# Duckweed - Will I regret it?



## Atom (Apr 21, 2010)

So I was given some free duckweed today and I had really no idea what it was. I like the idea of floating plants in the tank, but apparently duckweed can become a nuisance. Anyone have tips or experience with it? Good or bad idea?

I'm about to set up my Fluval Ebi with Cabomba, Windelov, Marimos and some Java Fern...maybe duckweed?

Cheers.


----------



## Mferko (Jun 8, 2010)

you can always scoop it out i guess if you dont like it

im interested how your cabomba will do, someone told me it wouldnt work in my ebi but i love the looks of it, went with limnophila aquatica instead

keep us posted


----------



## O.C.D Fishies (Apr 21, 2010)

I regretted it and now I can't get rid of it. It cuts down the amount of light that getts to the other plants but is a good nitrates sponge, this also may take all the nutrients away from your other plants.


----------



## Atom (Apr 21, 2010)

I am concerned about the Cabomba as well. From my previous experience in another tank it needed a lot of light. The bottoms turned yellow and made a huge mess. Perhaps I'll start off with just a few stems. 

I'll let you know how it goes. I haven't done it yet


----------



## jobber (May 14, 2010)

the duckweed can and will grow fast. if you decide you dont' want them in the future, it will be a bit of a hassle to completely rid it. depending on the type of filtration you're using, it may clog up the filter. you may but not limited to considering water lettuce or some other type of floating plant that are available. i just personally find the small duckweed a nuisance.

the Cabomba is a nitrate soaker as well. if you have duckweed and cabomba, then the duckweed will more likely survive and the cabomba turn into mush like hornwort.


----------



## TCR (Jul 13, 2010)

I have some frog bit if you want to try a floating plant that dosent get to out control.. But you have to come pick it up (free)


----------



## Atom (Apr 21, 2010)

O.C.D Fishies said:


> I regretted it and now I can't get rid of it. It cuts down the amount of light that getts to the other plants but is a good nitrates sponge, this also may take all the nutrients away from your other plants.

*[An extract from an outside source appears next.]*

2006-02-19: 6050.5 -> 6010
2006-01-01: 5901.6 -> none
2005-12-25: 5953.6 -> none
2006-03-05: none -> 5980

Good point about blocking the light. If I say put in 10 leaves in how many will I have in a week? How does it propagate?



jobber604 said:


> the duckweed can and will grow fast. if you decide you dont' want them in the future, it will be a bit of a hassle to completely rid it. depending on the type of filtration you're using, it may clog up the filter. you may but not limited to considering water lettuce or some other type of floating plant that are available. i just personally find the small duckweed a nuisance.
> 
> the Cabomba is a nitrate soaker as well. if you have duckweed and cabomba, then the duckweed will more likely survive and the cabomba turn into mush like hornwort.


I was wondering about the filter sucking it up too, but duckweed doesn't sink...or does it? I will be using I think a Fluval Nano.

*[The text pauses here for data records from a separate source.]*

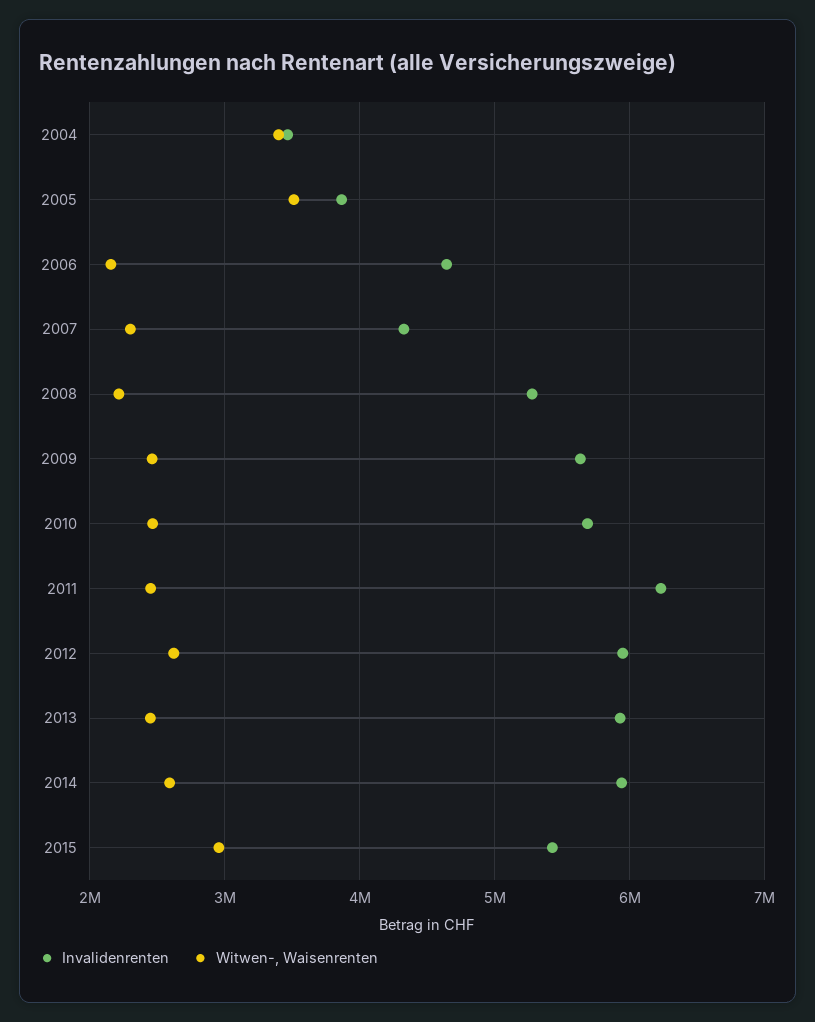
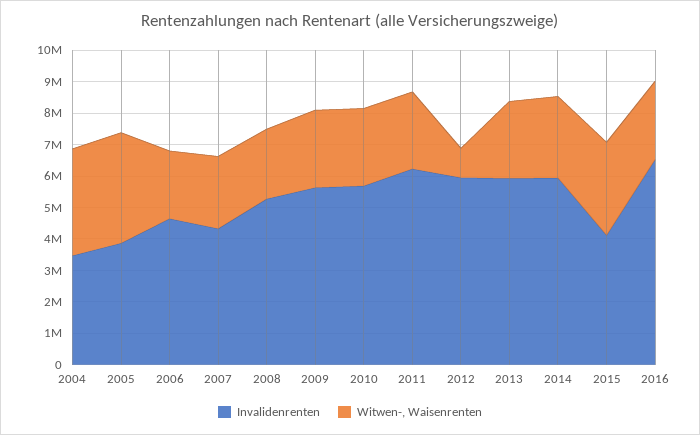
Witwen-, Waisenrenten, 2012: 2600000 -> 1000000
Invalidenrenten, 2015: 5400000 -> 4000000
Invalidenrenten, 2016: none -> 6500000
Witwen-, Waisenrenten, 2016: none -> 2500000

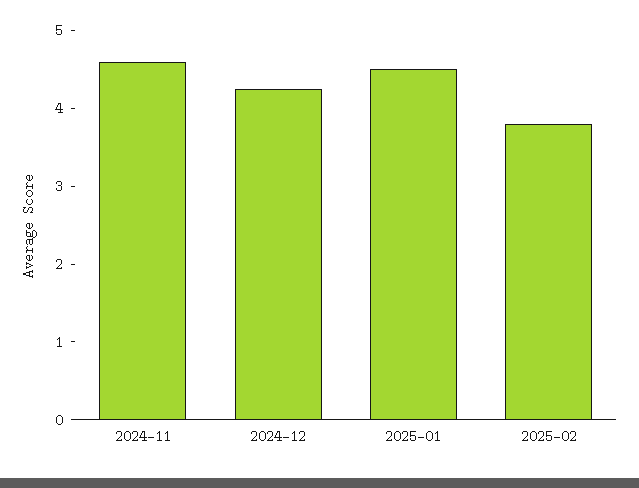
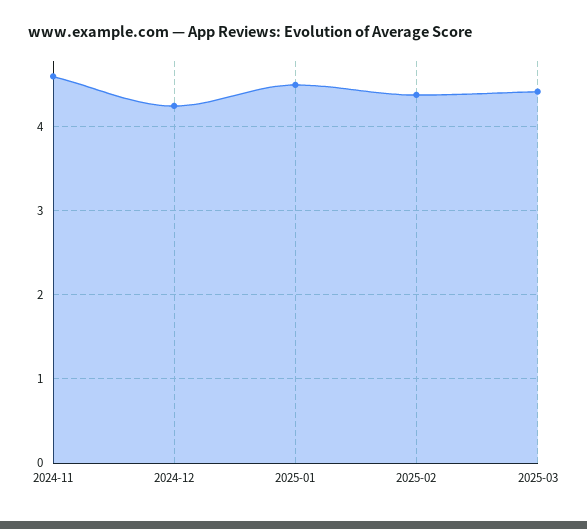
2025-02: 3.8 -> 4.4
2025-03: none -> 4.4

Hmm...maybe I'll grow the duckweed in a bucket or bowl for now and see how the Cabomba does first then. Thanks.



TCR said:


> I have some frog bit if you want to try a floating plant that dosent get to out control.. But you have to come pick it up (free)


Aldergrove is a little far for me  but thanks for the offer! Appreciate it.


----------



## jobber (May 14, 2010)

that's a good idea to try out the tank without the duckweed. see how the cabomba does. lots of floating plant choices and floating plants with cool and neat hanging roots 
wish i had some water lettuce to give to you.


----------



## lednail (Apr 22, 2010)

don't do it. It has weed in the name for a reason.


----------



## thefishwife (Apr 21, 2010)

I can't get enough duckweed , but that is what we feed our turtle she loves it!

So for me duckweed is not a nuisance, I just try to keep up with growing it for her.


----------



## Atom (Apr 21, 2010)

lednail said:


> don't do it. It has weed in the name for a reason.


Indeed it does. Perhaps that should be enough


----------



## Jonnymoss (Dec 18, 2010)

its the devil!!! in aquatic plant form


----------



## Morainy (Apr 21, 2010)

I have lots of duckweed, so feel free to come around and look at it. 

I recommend water lettuce as a floating plant, rather than duckweed. Shrimp love the trailing roots that water lettuce has, and it is a floating plant with larger leaves that doesn't multiply.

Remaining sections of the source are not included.